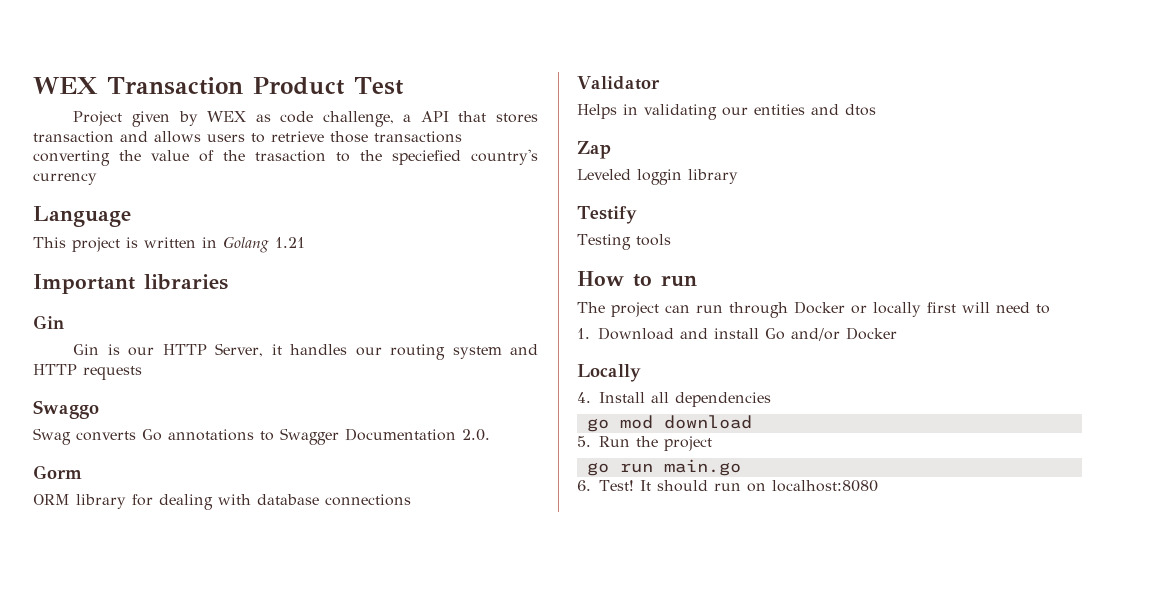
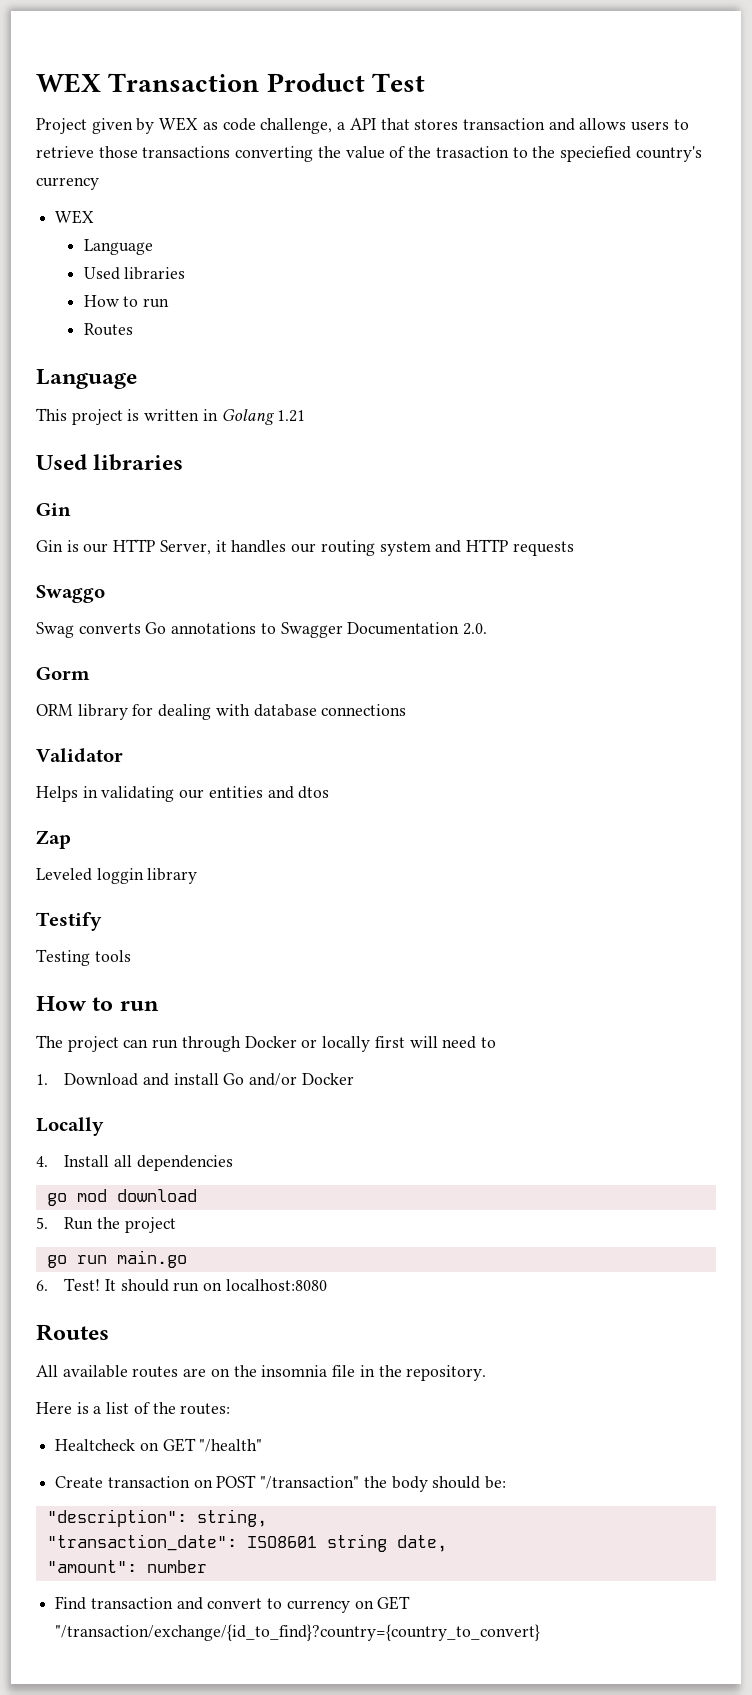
  Project given by WEX as code challenge, a API that stores transaction and allows users to retrieve those transactions converting the value of the trasaction to the speciefied country's currency
+ WEX
+ Language
+ Used libraries
+ How to run
+ Routes
  This project is written in Golang 1.21
- Important libraries
+ Used libraries
  It should run on localhost:8080
+ Routes
+ All available routes are on the insomnia file in the repository.
+ Here is a list of the routes:
+ Healtcheck on GET "/health"
+ Create transaction on POST "/transaction" the body should be:
+ "description": string,
+ "transaction_date": ISO8601 string date,
+ "amount": number
+ Find transaction and convert to currency on GET "/transaction/exchange/{id_to_find}?country={country_to_convert}

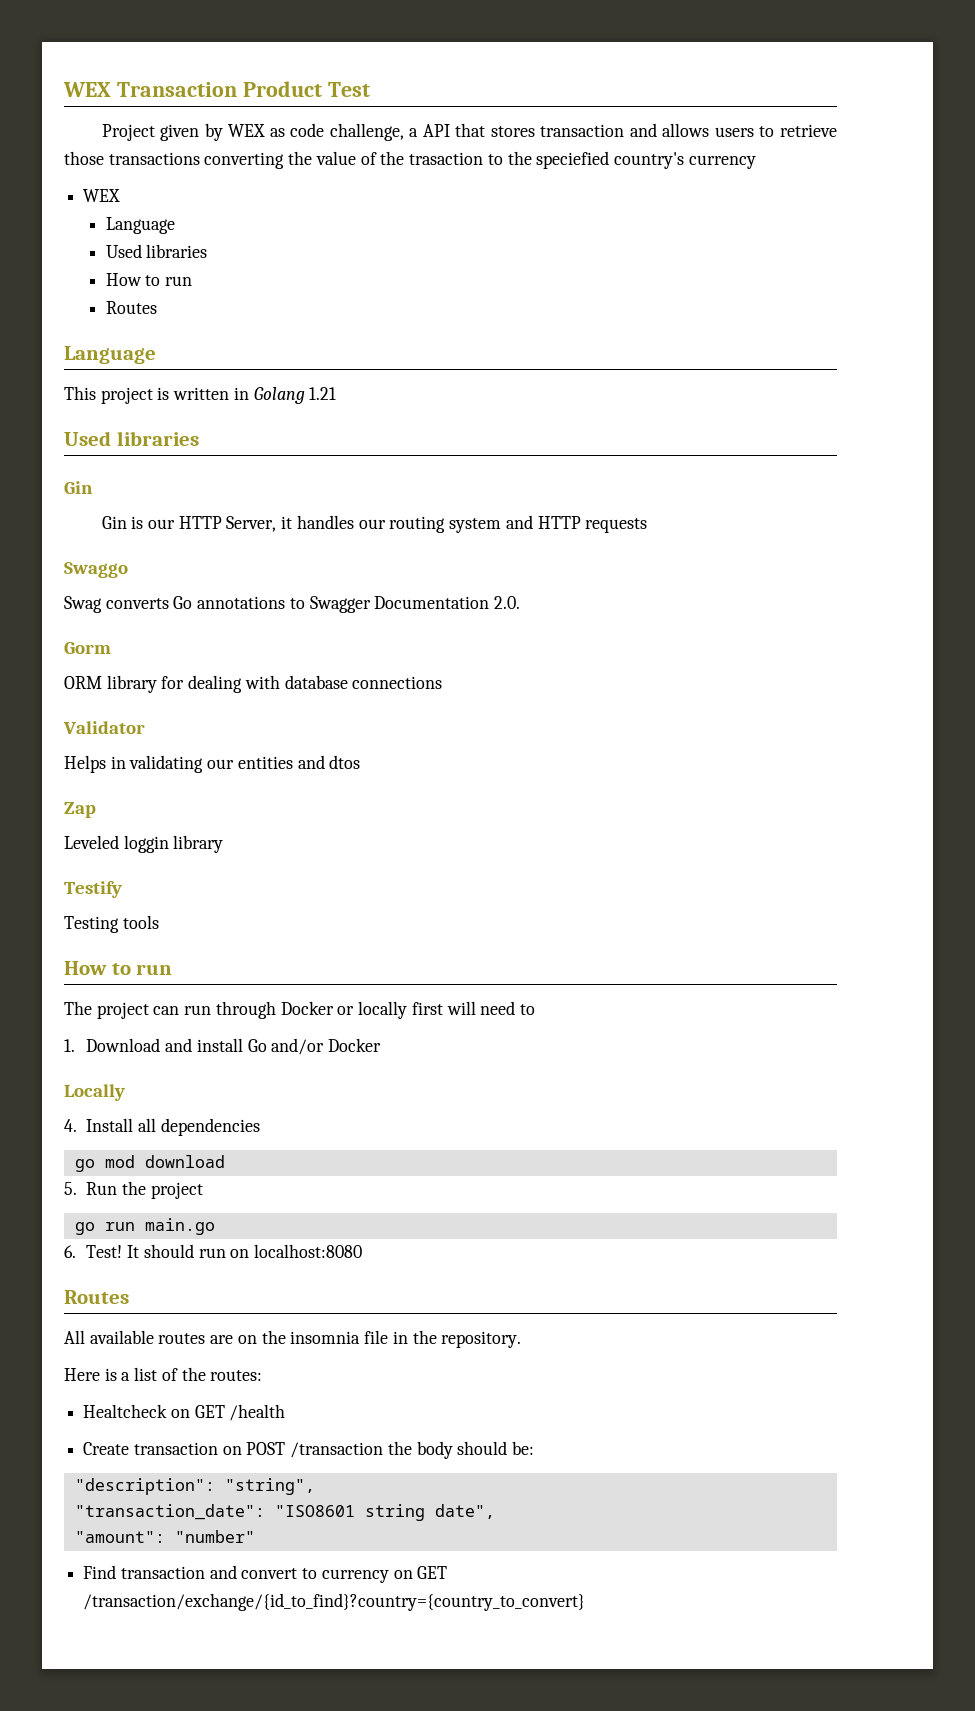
- Healtcheck on GET "/health"
+ Healtcheck on GET /health
- Create transaction on POST "/transaction" the body should be:
+ Create transaction on POST /transaction the body should be:
- "description": string,
+ "description": "string",
- "transaction_date": ISO8601 string date,
+ "transaction_date": "ISO8601 string date",
- "amount": number
+ "amount": "number"
- Find transaction and convert to currency on GET "/transaction/exchange/{id_to_find}?country={country_to_convert}
+ Find transaction and convert to currency on GET /transaction/exchange/{id_to_find}?country={country_to_convert}

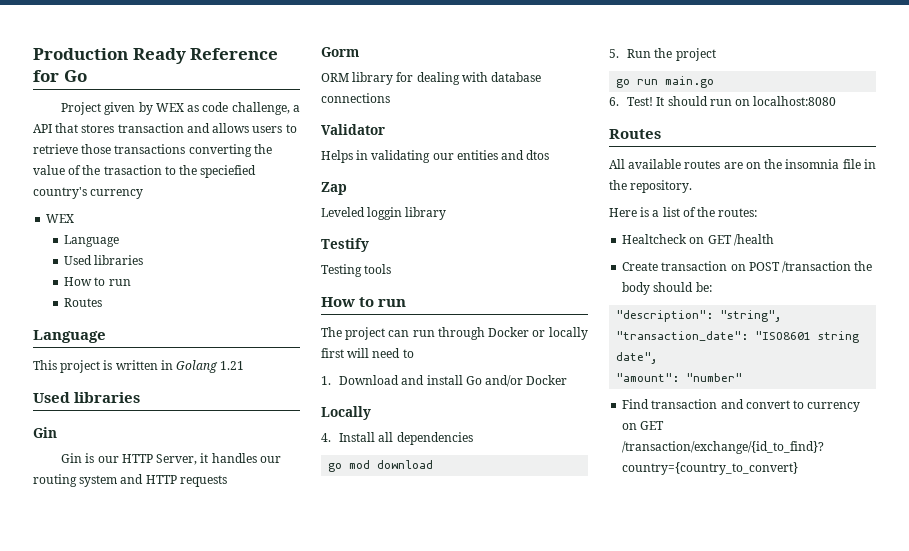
- WEX Transaction Product Test
+ Production Ready Reference for Go
- Swaggo
- Swag converts Go annotations to Swagger Documentation 2.0.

__________

Lines with "string" in the listing above: state how many there are, and nothing else.

▶ Task result:
6